November 12, 2006
SundayÂ
The story is something of a memento mori, a reminder of death. October was hard in that regard for me. Two friends near my age died suddenly, and there was also the tragedy in Lancaster. In the last week I’ve read two published short stories that concern characters being visited by the herald of death, as well as a manuscript in draft from a friend who is working with the same theme.
                 — from a note in my paper journal
I first addressed the material I’ve been working with for NaNoWriMo in 2001. I created a character and a situation loosely based on my father and the experience he had of becoming obsessed with seeing an old friend before he and my mother went back to Florida after a visit here. Strokes had debilitated this friend, and she was blind and nearly deaf, although her mind was functioning well. Nevertheless, she declined to see anyone, sending my father her regrets through her nephew. My father was very disappointed, tried more than once to gain an audience, to no avail. He died on the trip back to Florida, and, looking back, I saw his need to see his friend as some sort of intuition that his opportunities for reconnection were dwindling fast.
My friend Michael came to me in a dream last week. This is not unusual. Random faces from my past often present themselves in both my consciousness and my dreams. Almost always these are benevolent visits from people I have always loved. Michael and I went to high school together. We shared a lot of classes, sang in the chorus, had a mutual love of music and literature. He was an aspiring writer as well, and we sometimes acted as each other’s first readers. We saw each other from time to time through our first years of college, and although he was never my boyfriend, had that opportunity presented itself I would have taken it.

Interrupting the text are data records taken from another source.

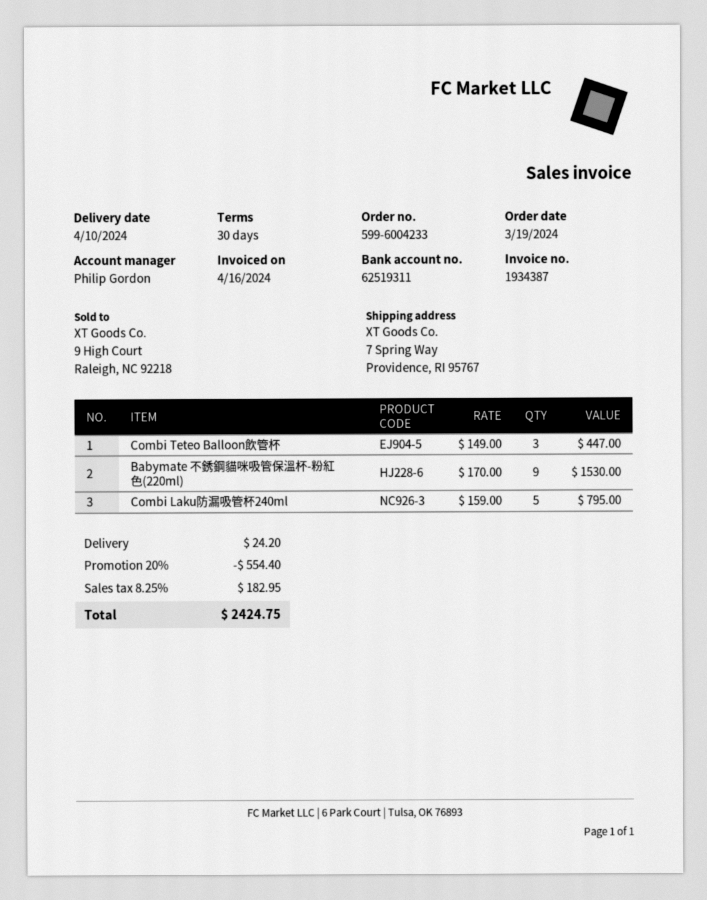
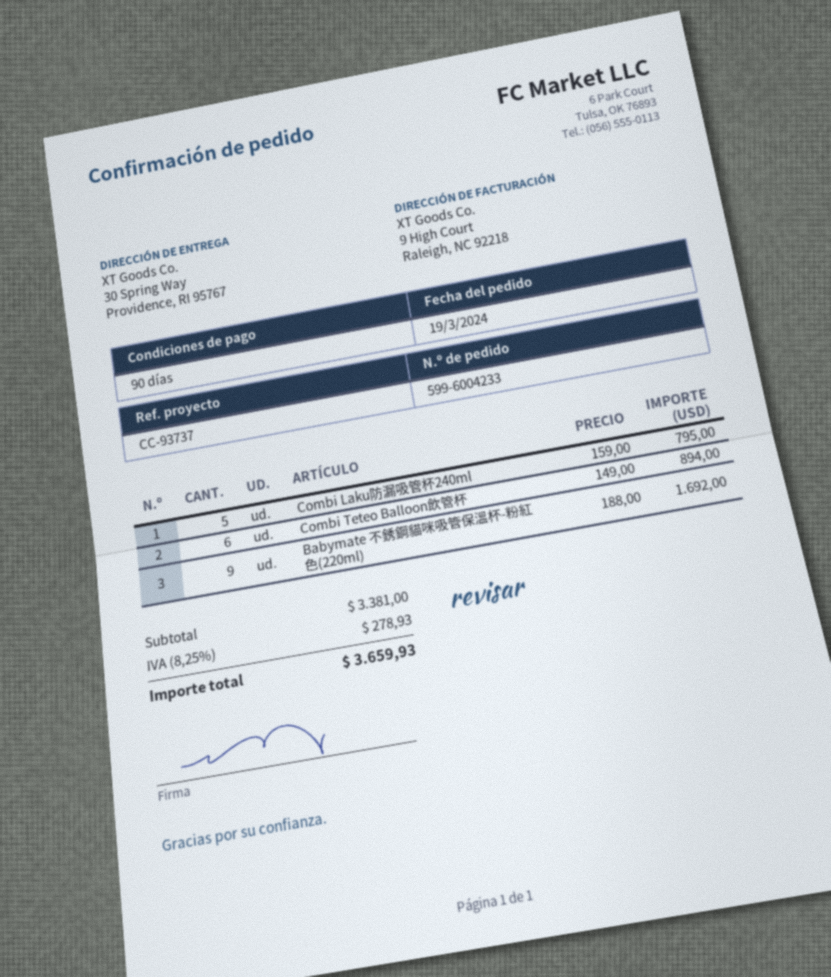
payment terms: 30 days -> 90 days
ship to: 7 Spring Way, Providence, RI 95767 -> 30 Spring Way, Providence, RI 95767
Combi Teteo Balloon飲管杯: 3 x 149.00 = 447.00 -> 6 x 149.00 = 894.00
Babymate 不銹鋼貓咪吸管保溫杯-粉紅色(220ml): 9 x 170.00 = 1530.00 -> 9 x 188.00 = 1692.00
discount: 20% = 554.40 -> none
shipping: 24.20 -> none
tax: 8.25% = 182.95 -> 8.25% = 278.93
total: 2424.75 -> 3659.93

By 1980 he was married and living in South Carolina. The weekend of our reunion that year I spent a lot of time with him and his wife, both at the festivities and later. As the years went on, however, contact became sporadic again. His mother’s funeral in 2002 was so crowded I couldn’t get to see him, but I signed the guest book. He called when I wasn’t home and left a message. When I returned the call I got his machine, and left my own message. This pattern happened a few more times. I always scribbled an “I’ll call soon” note on my Christmas letter, but I didn’t, nor did I write something more personal.
Yesterday I walked through a landscape from my past beloved to me but one that Michael and I never shared. I found the title for my novel — All the Old Familiar Places — and through the looping associations that constantly run through my mind, I thought of him again, and made that old familiar resolve again.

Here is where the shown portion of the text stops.